Showing posts with label Thrift. Show all posts
Showing posts with label Thrift. Show all posts

2015-03-22

Save Money on Electricity with Alternative Pricing Plans

Knowledge is Power


If you know how electricity prices vary over time, you may be able to use this to save money.


The Theory


The electrical utility system is designed with a certain base output power that is sufficient to meet the demand for electricity almost all of the time.  On hot and humid August afternoons when everyone is blasting the AC on high, electricity demand may spike above what the base capacity can supply.  The utility company then has a couple options:

0) Do nothing.  The grid line voltage will drop, a state called a 'brownout'.  This may successfully reduce power consumption, but it could also cause some types of equipment to malfunction or sustain damage.

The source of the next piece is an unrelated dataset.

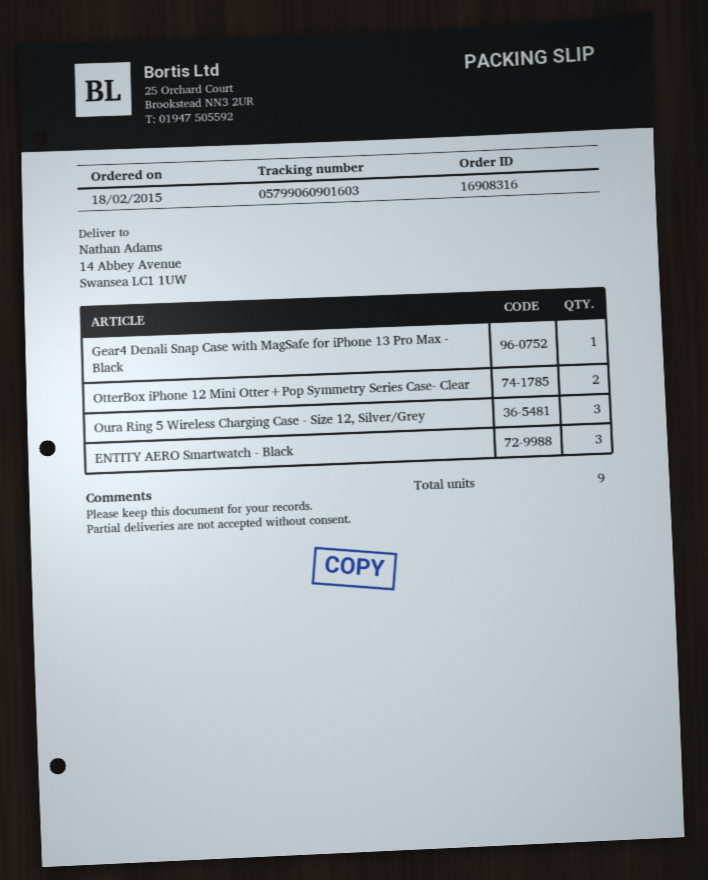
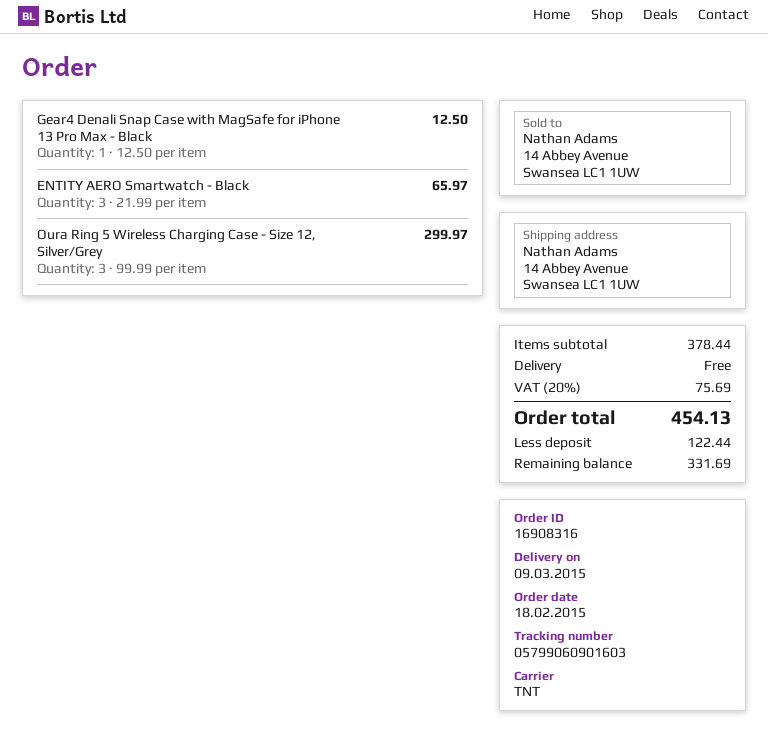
OtterBox iPhone 12 Mini Otter+Pop Symmetry Series Case- Clear: 2 -> none

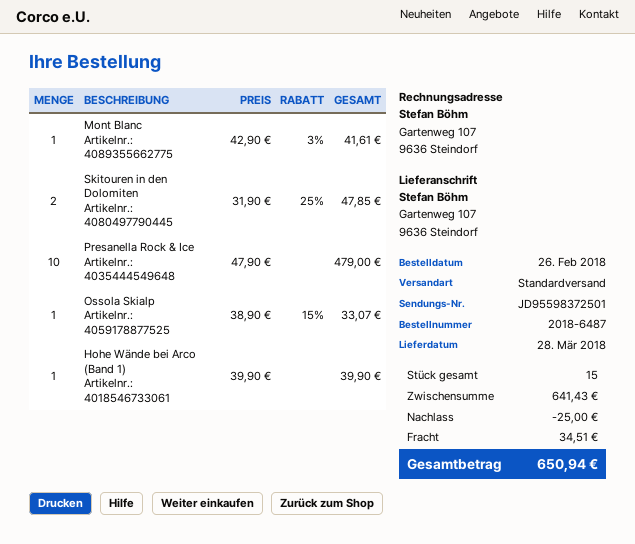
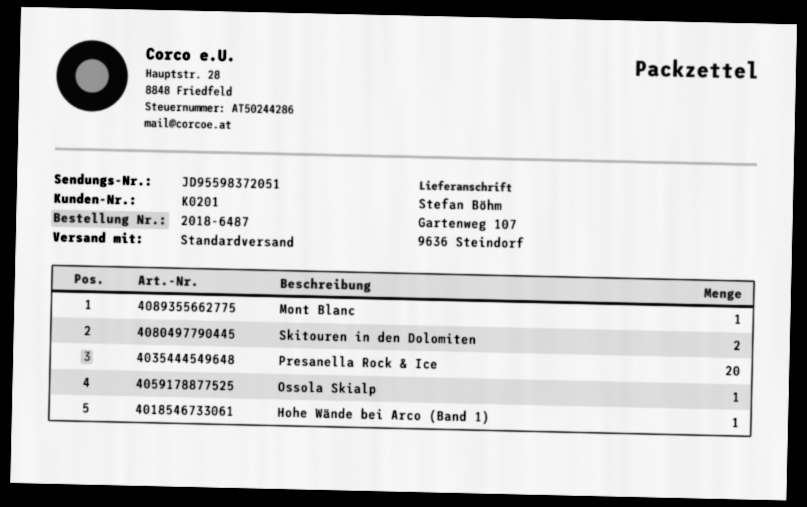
tracking number: JD95598372501 -> JD95598372051
Presanella Rock & Ice: 10 -> 20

1) Manage demand with rolling blackouts.  Demand is pruned by cutting off power to some areas of the grid; which parts are shut down is 'rolled' on a schedule, announced ahead of time if possible.

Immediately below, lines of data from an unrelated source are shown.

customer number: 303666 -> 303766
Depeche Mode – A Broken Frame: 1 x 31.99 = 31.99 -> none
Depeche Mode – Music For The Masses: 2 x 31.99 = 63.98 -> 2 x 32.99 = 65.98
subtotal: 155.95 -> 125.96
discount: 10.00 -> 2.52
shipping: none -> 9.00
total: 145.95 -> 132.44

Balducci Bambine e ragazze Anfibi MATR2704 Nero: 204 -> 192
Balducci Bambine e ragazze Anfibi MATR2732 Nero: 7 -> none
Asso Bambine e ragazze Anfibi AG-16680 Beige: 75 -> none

2) Supplement the base supply with additional power by activating 'peaking plants'.  These power plants may use designs that are less efficient and cost-effective than the base supply plants, but they can be quickly switched on and throttled, like a jet engine, to match fluctuating demand.

And last, but not least:

3) Manage demand with good old economics.  If the utility company can collect time-of-use data with a smart meter and consumers are informed ahead of time that the price of electricity will be higher on certain days ('critical peak pricing') or at certain times of day ('time-of-use pricing'), they may adjust their behavior and temper peak demand.

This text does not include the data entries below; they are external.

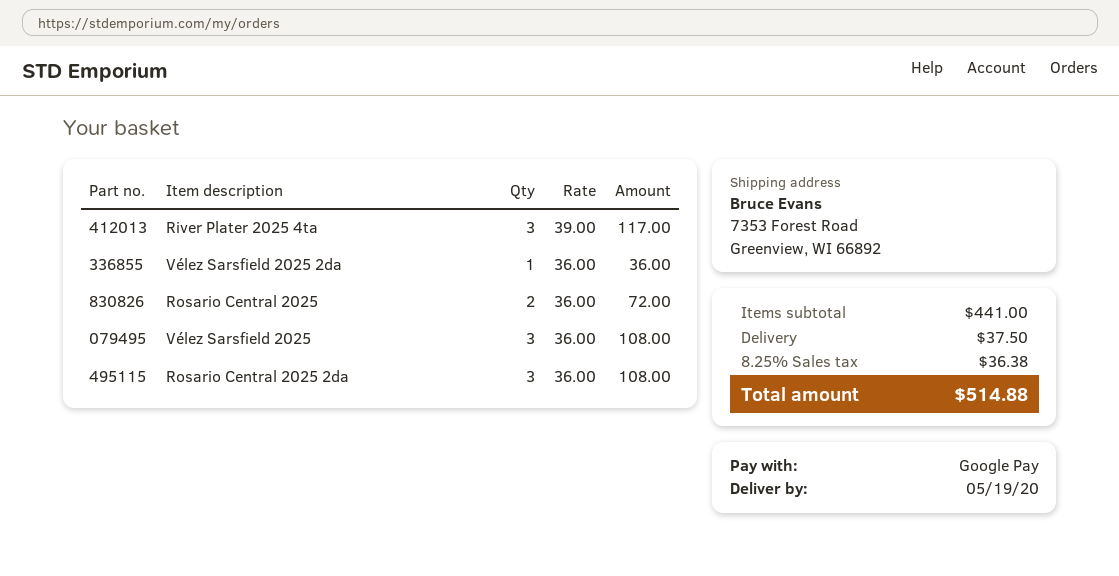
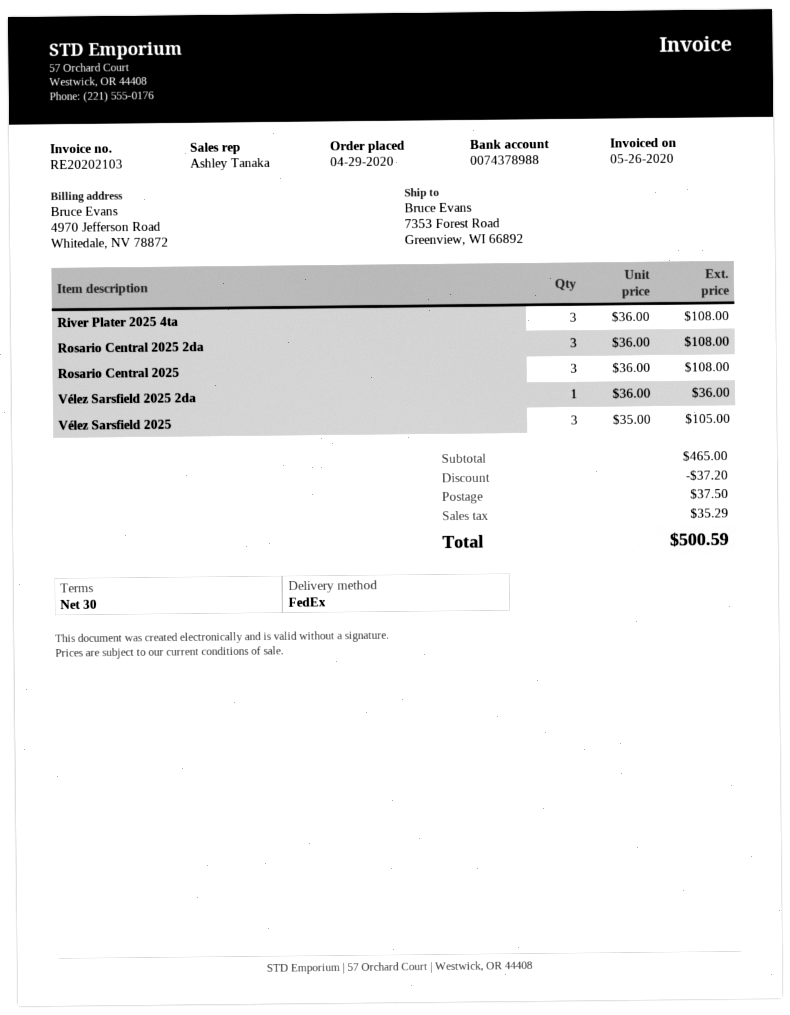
River Plater 2025 4ta: 3 x 39.00 = 117.00 -> 3 x 36.00 = 108.00
Rosario Central 2025: 2 x 36.00 = 72.00 -> 3 x 36.00 = 108.00
Vélez Sarsfield 2025: 3 x 36.00 = 108.00 -> 3 x 35.00 = 105.00
subtotal: 441.00 -> 465.00
discount: none -> 37.20
tax: 36.38 -> 35.29
total: 514.88 -> 500.59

In Practice, with Pacific Gas & Electric


If you are one of Pacific Gas & Electric's 5 million+ electricity customers, you can take advantage of two peak demand reduction programs: the SmartRate Add-On and the Time-of-Use Base Plan.  I started taking advantage of these last year and it saved me 30% on my summer power generation costs.

SmartRate is a 'critical peak pricing program' for reducing electricity demand during peak demand periods. You receive a 23% discount on your May to October electricity rate in exchange for accepting a 320% rate increase on hot summer days (9-15 days per year) that are predicted to seriously stress the grid's capabilities. These peak demand 'Smart Days' are announced ahead of time and you can be notified by text or email, so you can plan to curtail consumption as much as possible.

What if you switch and you end up paying more?  Your first year comes with free bill protection, so you'll only owe the lower amount.

On the Time-of-Use base plan, the price of energy changes depending on the time and the season:

From November to April, you receive an 18% discount on weekends and weekdays
except from 5-8PM on weekdays, when you receive a discount of 6%.

From May to October, you receive an 18% discount on weekends and weekdays
except from 10:00-21:00, when the price increases by 24%
and 13:00-19:00 when it increases by 85%.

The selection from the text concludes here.